Папа отвечает не сразу.
— Причина рахита — это голодная жизнь, в темном погребе, без солнца, без воздуха… Разве я, врач, могу устранить это? Помолчав, я вспоминаю:
— А Павел Григорьевич может это устранить?
— Павел Григорьевич? — удивляется папа.
— Ну да! Ты мне сам сказал, что Павел Григорьевич борется с правительством, чтобы Юльки не хирели в погребах… Ты сам так сказал, я помню! Ну, он борется, а может он это?
— Нет, — говорит папа. — Пока еще не может… Ох, растабарываю с тобой, а меня больные ждут!
И папа уходит. Уходит все такой же невеселый.
В последующие дни все идет, как всегда. Томашова ходит на работу, Юлька лежит. Я прихожу к ней играть. И нам очень весело вместе!
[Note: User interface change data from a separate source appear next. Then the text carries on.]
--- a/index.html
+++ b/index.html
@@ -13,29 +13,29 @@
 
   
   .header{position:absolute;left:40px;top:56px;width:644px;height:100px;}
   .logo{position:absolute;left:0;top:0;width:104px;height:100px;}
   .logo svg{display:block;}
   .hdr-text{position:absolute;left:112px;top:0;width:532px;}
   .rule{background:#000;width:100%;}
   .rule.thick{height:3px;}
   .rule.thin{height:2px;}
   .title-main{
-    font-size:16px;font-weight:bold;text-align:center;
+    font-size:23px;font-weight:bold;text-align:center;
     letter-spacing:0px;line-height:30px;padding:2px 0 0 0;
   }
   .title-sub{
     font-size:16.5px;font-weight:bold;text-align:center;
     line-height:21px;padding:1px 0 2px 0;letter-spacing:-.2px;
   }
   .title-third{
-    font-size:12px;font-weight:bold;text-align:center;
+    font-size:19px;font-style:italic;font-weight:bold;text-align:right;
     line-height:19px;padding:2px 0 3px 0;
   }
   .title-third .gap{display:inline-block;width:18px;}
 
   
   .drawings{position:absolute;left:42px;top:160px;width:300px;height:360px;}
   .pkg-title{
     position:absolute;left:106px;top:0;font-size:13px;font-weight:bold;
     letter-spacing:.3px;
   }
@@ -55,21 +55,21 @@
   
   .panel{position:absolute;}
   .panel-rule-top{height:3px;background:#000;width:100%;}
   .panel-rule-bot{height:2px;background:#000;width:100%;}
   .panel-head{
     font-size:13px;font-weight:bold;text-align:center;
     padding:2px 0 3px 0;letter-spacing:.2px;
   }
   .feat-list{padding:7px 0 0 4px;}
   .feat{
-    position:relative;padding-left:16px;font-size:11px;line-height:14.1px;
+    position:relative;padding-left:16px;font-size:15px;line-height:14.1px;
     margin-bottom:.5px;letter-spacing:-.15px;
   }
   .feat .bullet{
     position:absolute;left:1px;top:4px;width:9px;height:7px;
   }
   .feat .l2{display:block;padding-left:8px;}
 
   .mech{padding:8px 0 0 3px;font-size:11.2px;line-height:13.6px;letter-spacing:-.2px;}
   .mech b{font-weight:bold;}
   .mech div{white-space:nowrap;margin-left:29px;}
Степан Антонович тоже бывает у Томашовой. Иногда по нескольку раз на дню. Забегает он ненадолго, — оказывается, он служит в ресторане лакеем (или, как теперь называют, официантом). Посетители ресторана, когда им нужно подозвать лакея, стучат ножом по стакану или тарелке и кричат: «Человек!» Некоторые даже выговаривают это слово так: «Че-а-эк!»
В ресторане работа с рассвета и до поздней ночи. И по воскресеньям — как в будни. Вот почему Степан Антонович всегда торопится.
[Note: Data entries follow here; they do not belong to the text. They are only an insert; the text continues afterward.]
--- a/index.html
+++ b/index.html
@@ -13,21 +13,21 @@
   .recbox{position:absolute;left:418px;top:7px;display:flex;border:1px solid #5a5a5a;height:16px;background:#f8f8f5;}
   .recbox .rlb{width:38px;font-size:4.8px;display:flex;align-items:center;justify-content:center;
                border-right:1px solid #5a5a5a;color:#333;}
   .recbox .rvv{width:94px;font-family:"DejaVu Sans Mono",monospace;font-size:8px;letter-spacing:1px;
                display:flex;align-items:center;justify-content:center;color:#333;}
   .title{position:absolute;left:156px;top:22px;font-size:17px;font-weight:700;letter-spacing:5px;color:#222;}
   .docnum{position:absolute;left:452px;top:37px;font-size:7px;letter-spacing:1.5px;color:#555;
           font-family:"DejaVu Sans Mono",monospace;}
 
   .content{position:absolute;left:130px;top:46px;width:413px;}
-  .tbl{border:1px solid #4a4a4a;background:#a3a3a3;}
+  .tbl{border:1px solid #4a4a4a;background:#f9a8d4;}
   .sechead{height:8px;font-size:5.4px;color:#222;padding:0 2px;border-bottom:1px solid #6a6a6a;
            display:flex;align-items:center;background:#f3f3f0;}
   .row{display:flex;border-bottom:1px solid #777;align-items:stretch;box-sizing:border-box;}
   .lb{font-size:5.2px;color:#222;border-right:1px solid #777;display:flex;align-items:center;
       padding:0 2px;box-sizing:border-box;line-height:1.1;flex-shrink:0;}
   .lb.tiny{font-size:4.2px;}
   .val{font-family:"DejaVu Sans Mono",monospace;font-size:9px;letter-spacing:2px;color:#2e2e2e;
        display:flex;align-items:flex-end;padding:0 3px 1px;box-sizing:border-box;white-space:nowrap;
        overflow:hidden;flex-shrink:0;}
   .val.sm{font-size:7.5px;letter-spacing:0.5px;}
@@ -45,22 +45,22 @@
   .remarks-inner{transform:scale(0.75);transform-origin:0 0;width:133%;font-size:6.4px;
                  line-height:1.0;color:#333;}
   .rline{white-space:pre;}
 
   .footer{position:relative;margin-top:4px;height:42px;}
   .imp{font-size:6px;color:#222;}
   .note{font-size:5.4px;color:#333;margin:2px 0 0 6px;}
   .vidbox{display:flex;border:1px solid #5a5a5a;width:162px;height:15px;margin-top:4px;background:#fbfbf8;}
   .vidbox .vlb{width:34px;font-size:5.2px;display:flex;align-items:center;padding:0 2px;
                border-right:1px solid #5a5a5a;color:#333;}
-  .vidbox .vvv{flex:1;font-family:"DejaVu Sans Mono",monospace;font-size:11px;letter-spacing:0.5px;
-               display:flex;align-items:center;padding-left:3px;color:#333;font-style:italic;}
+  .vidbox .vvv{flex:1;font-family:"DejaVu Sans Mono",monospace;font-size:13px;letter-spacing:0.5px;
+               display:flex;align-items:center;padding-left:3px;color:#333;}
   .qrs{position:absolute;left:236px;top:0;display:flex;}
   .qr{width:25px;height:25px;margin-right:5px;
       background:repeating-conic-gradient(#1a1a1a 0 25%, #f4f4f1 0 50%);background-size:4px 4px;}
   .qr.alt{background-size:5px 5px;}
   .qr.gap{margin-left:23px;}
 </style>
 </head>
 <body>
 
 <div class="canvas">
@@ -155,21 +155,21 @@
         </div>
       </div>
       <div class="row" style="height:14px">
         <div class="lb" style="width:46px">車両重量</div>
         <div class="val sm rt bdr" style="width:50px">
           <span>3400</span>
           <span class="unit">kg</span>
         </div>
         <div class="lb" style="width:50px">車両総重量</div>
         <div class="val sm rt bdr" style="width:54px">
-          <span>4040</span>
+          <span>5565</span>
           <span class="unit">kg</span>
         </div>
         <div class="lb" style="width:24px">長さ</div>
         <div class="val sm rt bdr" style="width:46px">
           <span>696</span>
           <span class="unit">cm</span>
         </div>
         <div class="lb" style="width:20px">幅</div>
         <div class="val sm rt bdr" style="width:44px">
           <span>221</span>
Как-то мы с Юлькой, одни в погребе, играем с куклой Зельмой-Шельмой. Юлька — будто куклина мама, а я — глупая-преглупая нянька: ничего не умею, чуть не сварила «рабенка» в ванне; чуть не утопила его в кадке с дождевой водой — «пусть рабенок поплавает». Я придумываю все новые нянькины глупости, делаю идиотское лицо, говорю, раззявив рот:
— А Зельмочка наша на завтрак мух накушалась… Вку-у-ус-ные!
Юлька хохочет, как в театре.
В самый разгар игры приходит ксендз Недзвецкий. Юлька умолкает на полуслове и смотрит на него со страхом.
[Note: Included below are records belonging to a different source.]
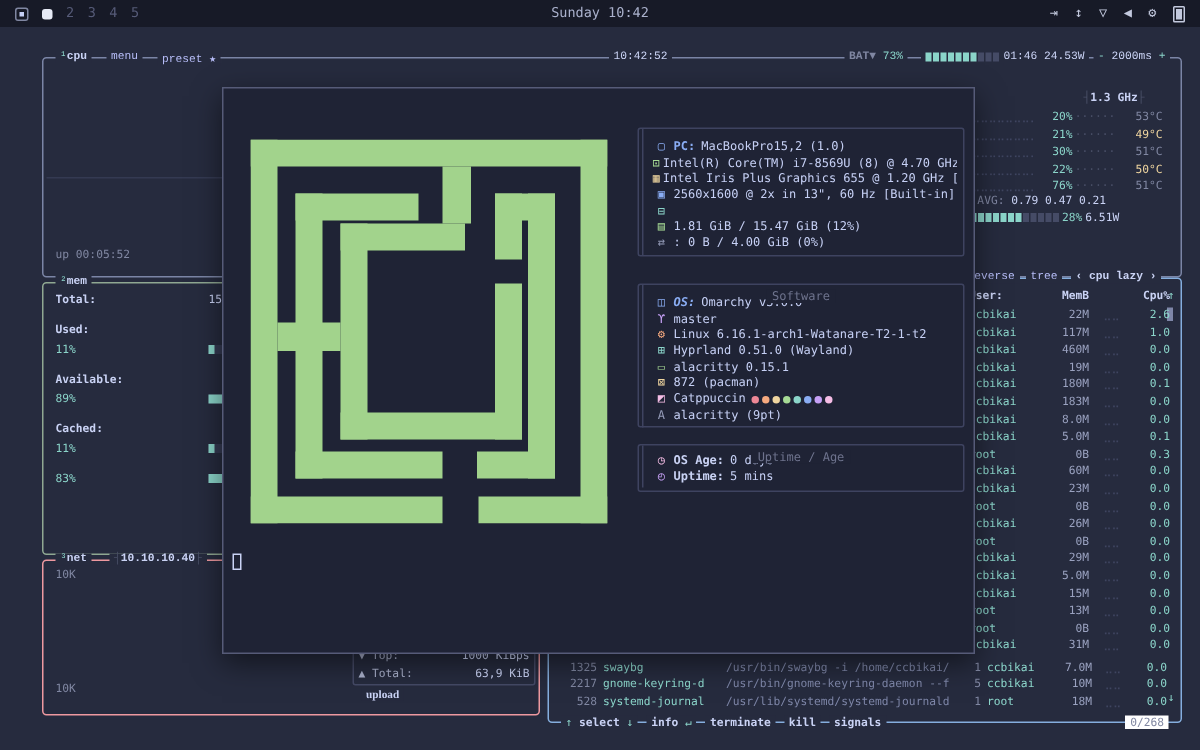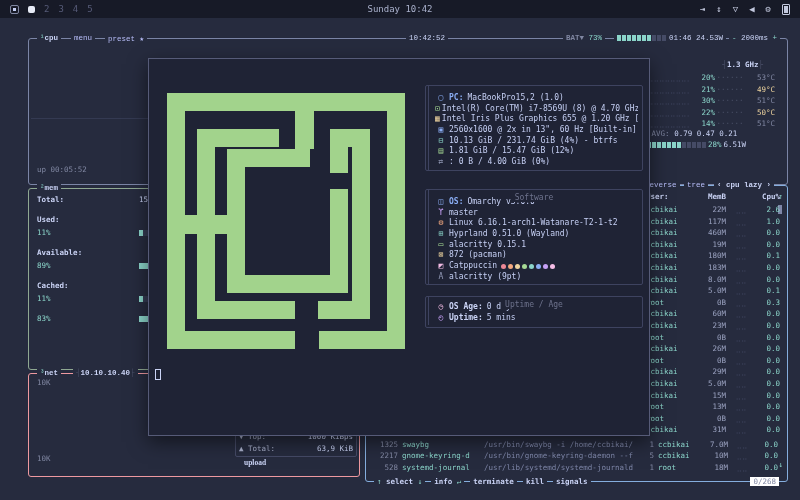--- a/index.html
+++ b/index.html
@@ -165,21 +165,21 @@
         <span class="core-temp gray">51°C</span>
       </div>
       <div class="core-row">
         <span class="core-meter">⣀⣀⣀⣀⣀⣀⣀⣀⣀⣀</span>
         <span class="core-pct">22%</span>
         <span class="core-lead">······</span>
         <span class="core-temp yellow">50°C</span>
       </div>
       <div class="core-row">
         <span class="core-meter">⣀⣀⣀⣀⣀⣀⣀⣀⣀⣀</span>
-        <span class="core-pct">14%</span>
+        <span class="core-pct">76%</span>
         <span class="core-lead">······</span>
         <span class="core-temp gray">51°C</span>
       </div>
     </div>
   <div id="load-row"><span class="gray">Load AVG:  </span><span class="white">0.79   0.47   0.21</span></div>
   <div id="cpu-total">
     <span class="blocks" id="total-blocks">
         <span class="blk" style="background: rgb(139, 213, 202);"></span>
         <span class="blk" style="background: rgb(139, 213, 202);"></span>
         <span class="blk" style="background: rgb(139, 213, 202);"></span>
@@ -471,39 +471,38 @@
         <div class="fline">
           <span class="f-icon" style="color: rgb(238, 212, 159);">▦</span>
           <span class="f-text">Intel Iris Plus Graphics 655 @ 1.20 GHz []</span>
         </div>
         <div class="fline">
           <span class="f-icon" style="color: rgb(138, 173, 244);">▣</span>
           <span class="f-text">2560x1600 @ 2x in 13", 60 Hz [Built-in]</span>
         </div>
         <div class="fline">
           <span class="f-icon" style="color: rgb(139, 213, 202);">⊟</span>
-          <span class="f-text">10.13 GiB / 231.74 GiB (4%) - btrfs</span>
         </div>
         <div class="fline">
           <span class="f-icon" style="color: rgb(166, 218, 149);">▤</span>
           <span class="f-text">1.81 GiB / 15.47 GiB (12%)</span>
         </div>
         <div class="fline">
           <span class="f-icon" style="color: rgb(147, 154, 183);">⇄</span>
           <span class="f-text">: 0 B / 4.00 GiB (0%)</span>
         </div>
       </div>
   </div>
 
   <div class="fbox" style="top:130px; height:96px">
     <div class="fbox-title"><span>Software</span></div>
     <div class="frows" id="sw-rows">
         <div class="fline">
           <span class="f-icon" style="color: rgb(138, 173, 244);">◫</span>
-          <span class="f-label" style="color: rgb(138, 173, 244);">OS:</span>
+          <span class="f-label" style="color: rgb(138, 173, 244); font-style: italic;">OS:</span>
           <span class="f-text">Omarchy v3.0.0</span>
         </div>
         <div class="fline">
           <span class="f-icon" style="color: rgb(198, 160, 246);">ϒ</span>
           <span class="f-text">master</span>
         </div>
         <div class="fline">
           <span class="f-icon" style="color: rgb(245, 169, 127);">⚙</span>
           <span class="f-text">Linux 6.16.1-arch1-Watanare-T2-1-t2</span>
         </div>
Не обращая внимания на меня, словно я — веник или валяющаяся на полу бумажка, ксендз усаживается около Юльки. Он ласково гладит ее стриженую голову своей белой, красивой, холеной рукой и спрашивает по-польски:
— Ты уже выздоровела, дитя?
— Да… — шепчет Юлька.
— Господь бог — да славится имя его! — пожалел тебя… А где твоя мать?
— На работу пошла… белье стирать…
— А-а-а…
Наступает короткое молчание.
Потом ксендз Недзвецкий вдруг показывает на меня:
— Не забывают вас добрые люди… навещают? Юлька молчит.
— Ну, а тот… — голос ксендза становится вкрадчивым, — тот, рябой, из ресторана… бывает у вас?
Юлька не отвечает. Ксендз Недзвецкий повторяет свой вопрос: ходит к Томашовой рябой из ресторана, то есть Степан Антонович, или не ходит?